Exercise description | Could you print, exactly and without pictures, only the lines from the one with "font-style: italic ->" through the end of the records below?
Dataset records below:
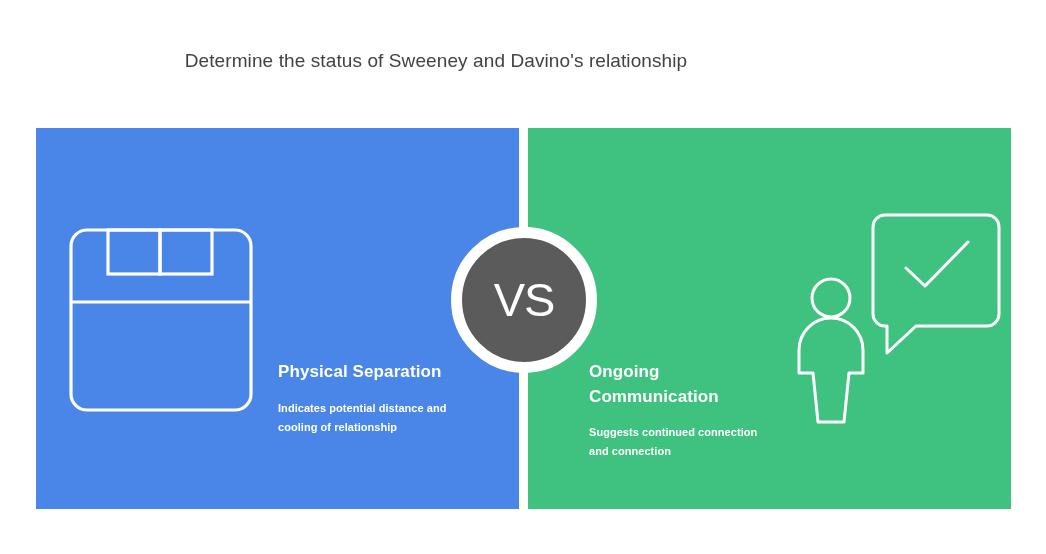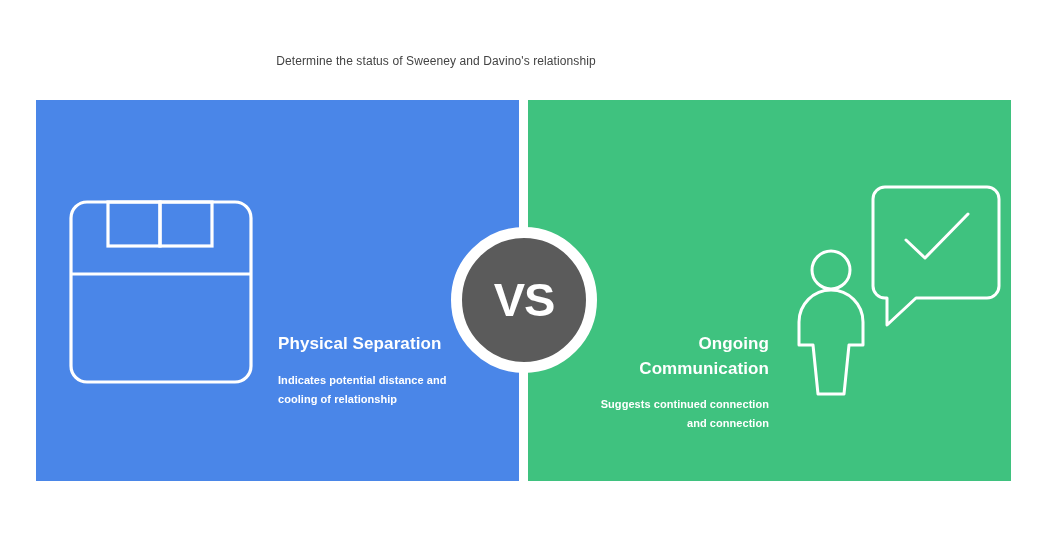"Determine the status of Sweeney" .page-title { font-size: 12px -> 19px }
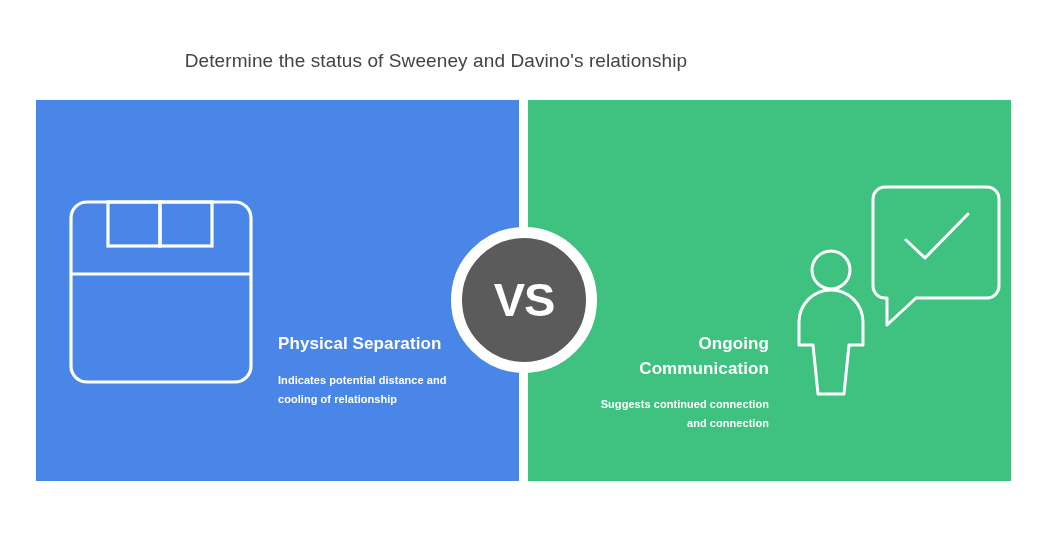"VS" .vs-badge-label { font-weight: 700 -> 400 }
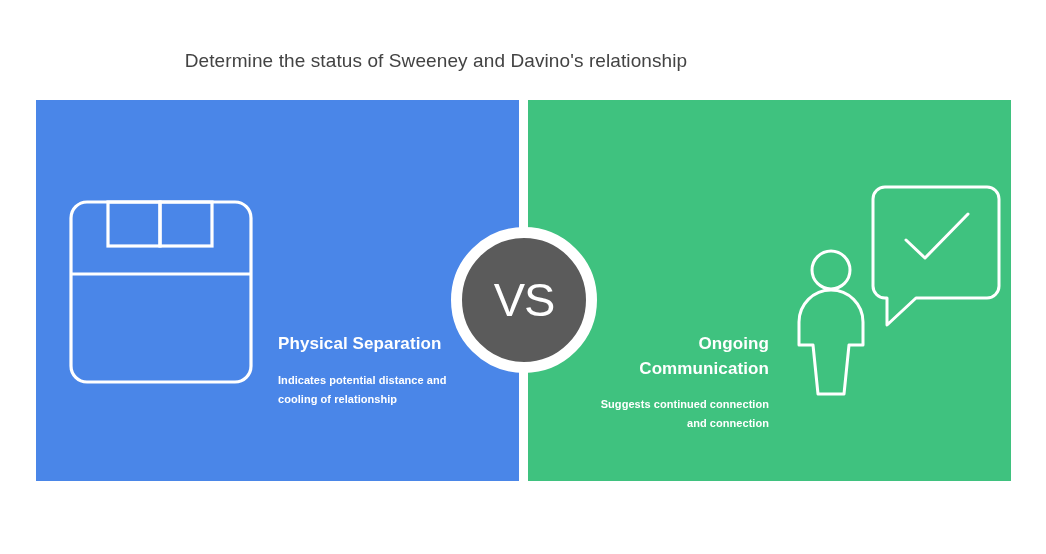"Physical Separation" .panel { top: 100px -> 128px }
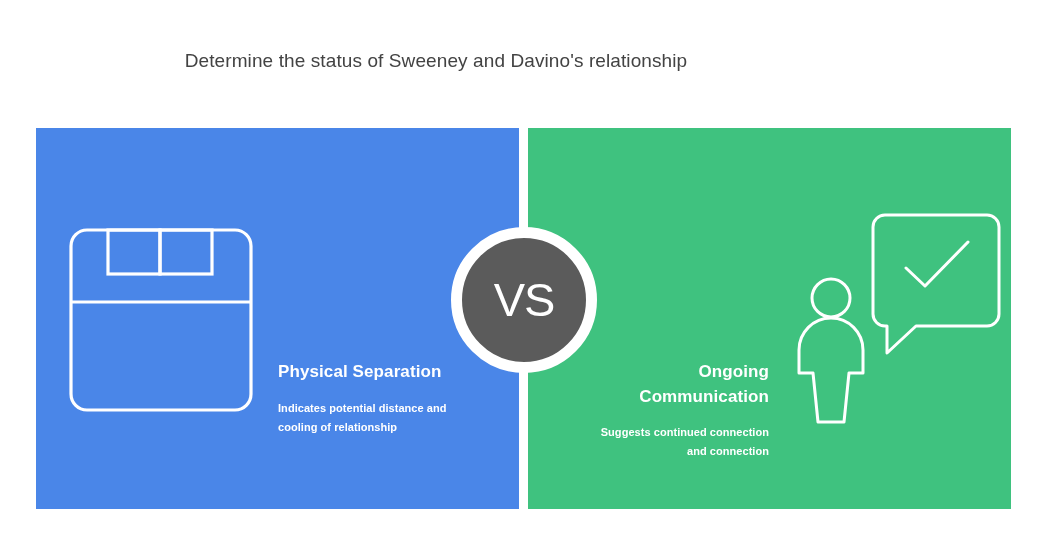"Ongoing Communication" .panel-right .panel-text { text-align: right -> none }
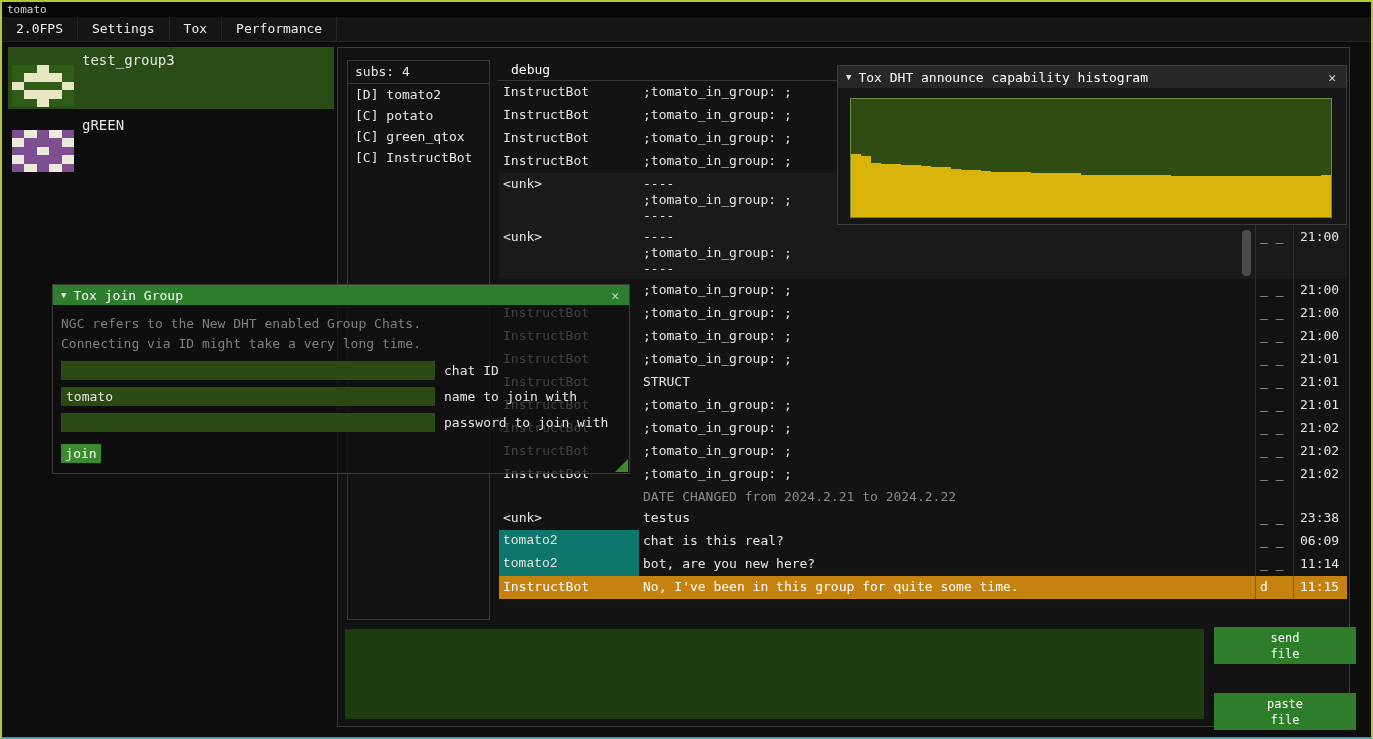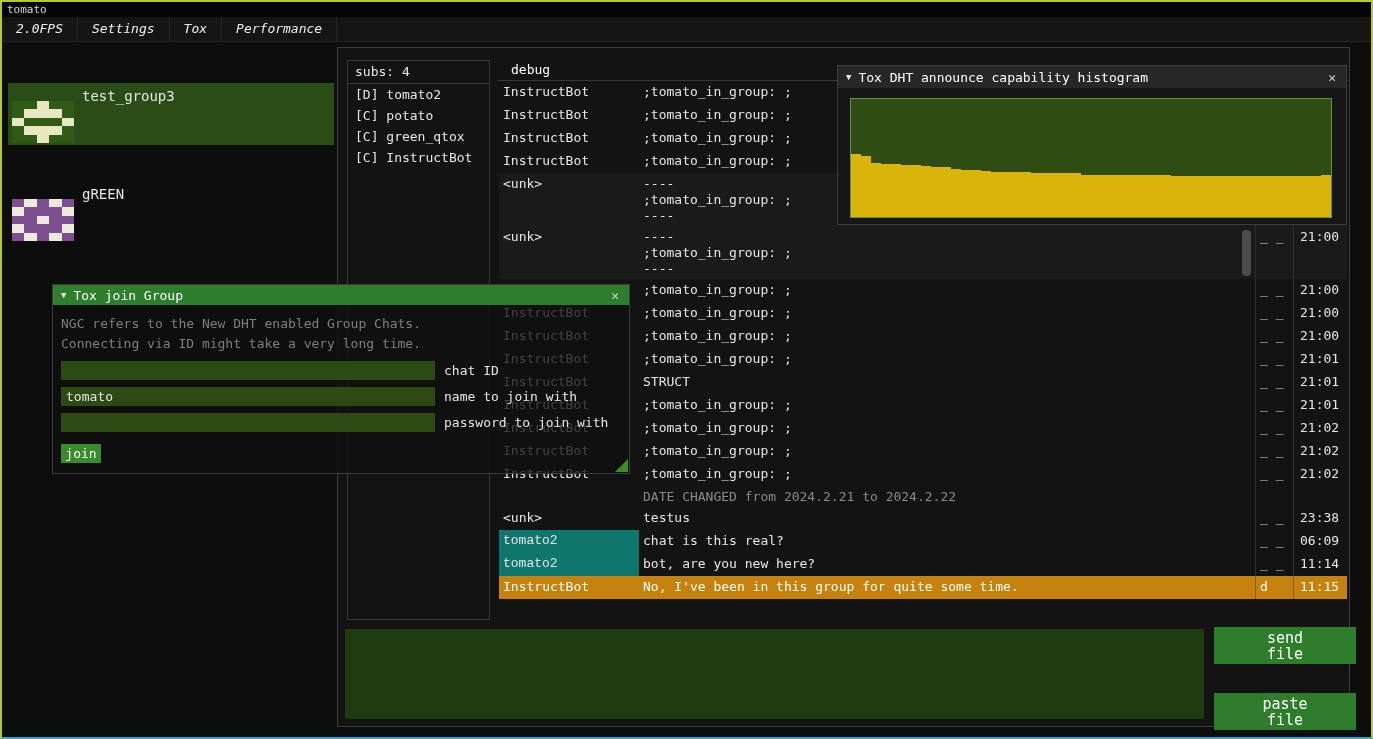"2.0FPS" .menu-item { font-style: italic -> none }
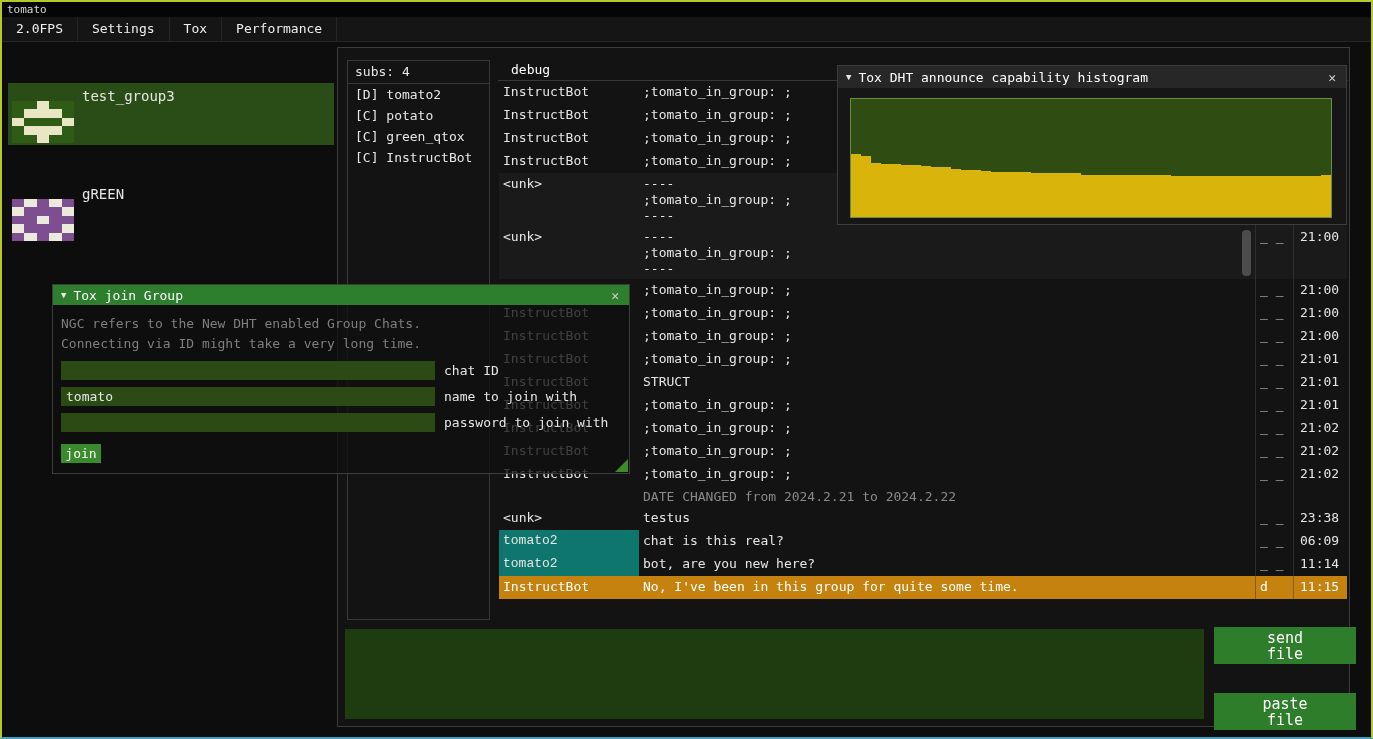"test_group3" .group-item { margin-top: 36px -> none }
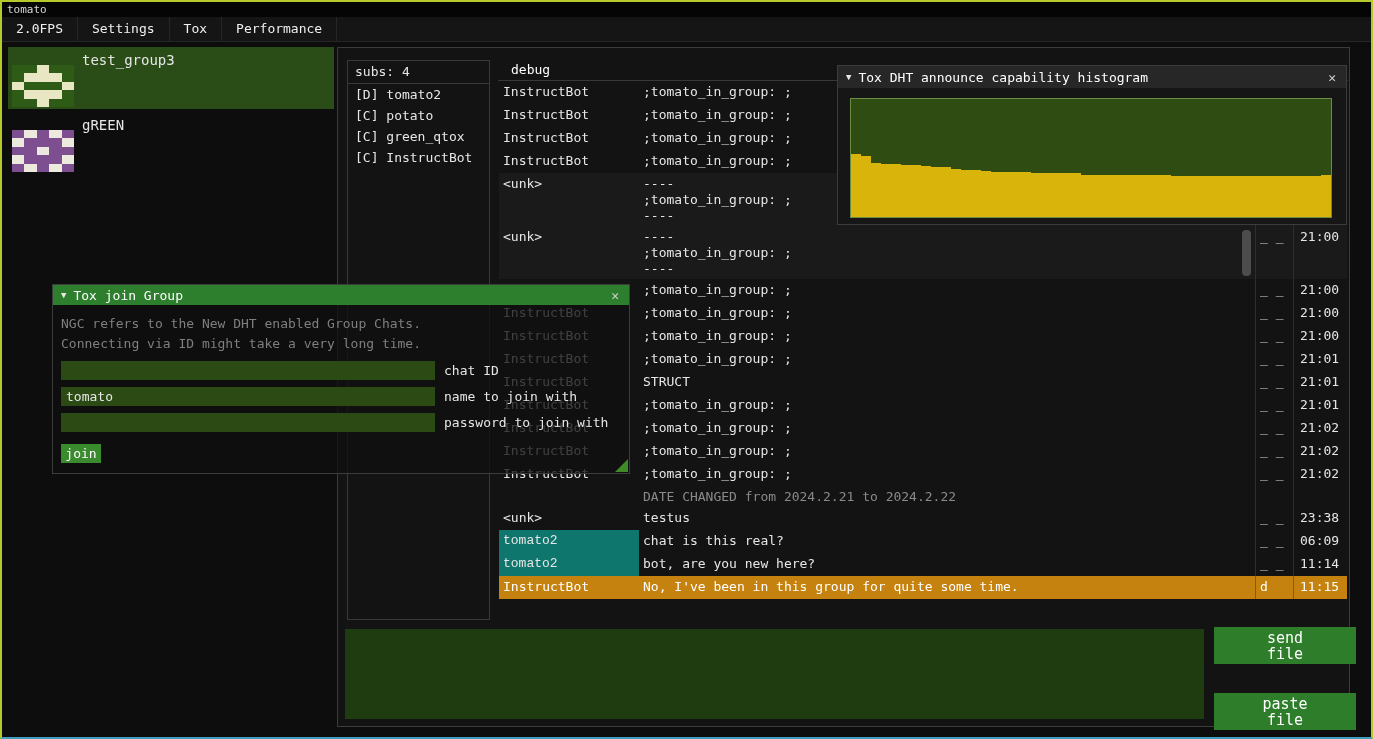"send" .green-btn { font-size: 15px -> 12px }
End of Dataset records.
Expected output |
"2.0FPS" .menu-item { font-style: italic -> none }
"test_group3" .group-item { margin-top: 36px -> none }
"send" .green-btn { font-size: 15px -> 12px }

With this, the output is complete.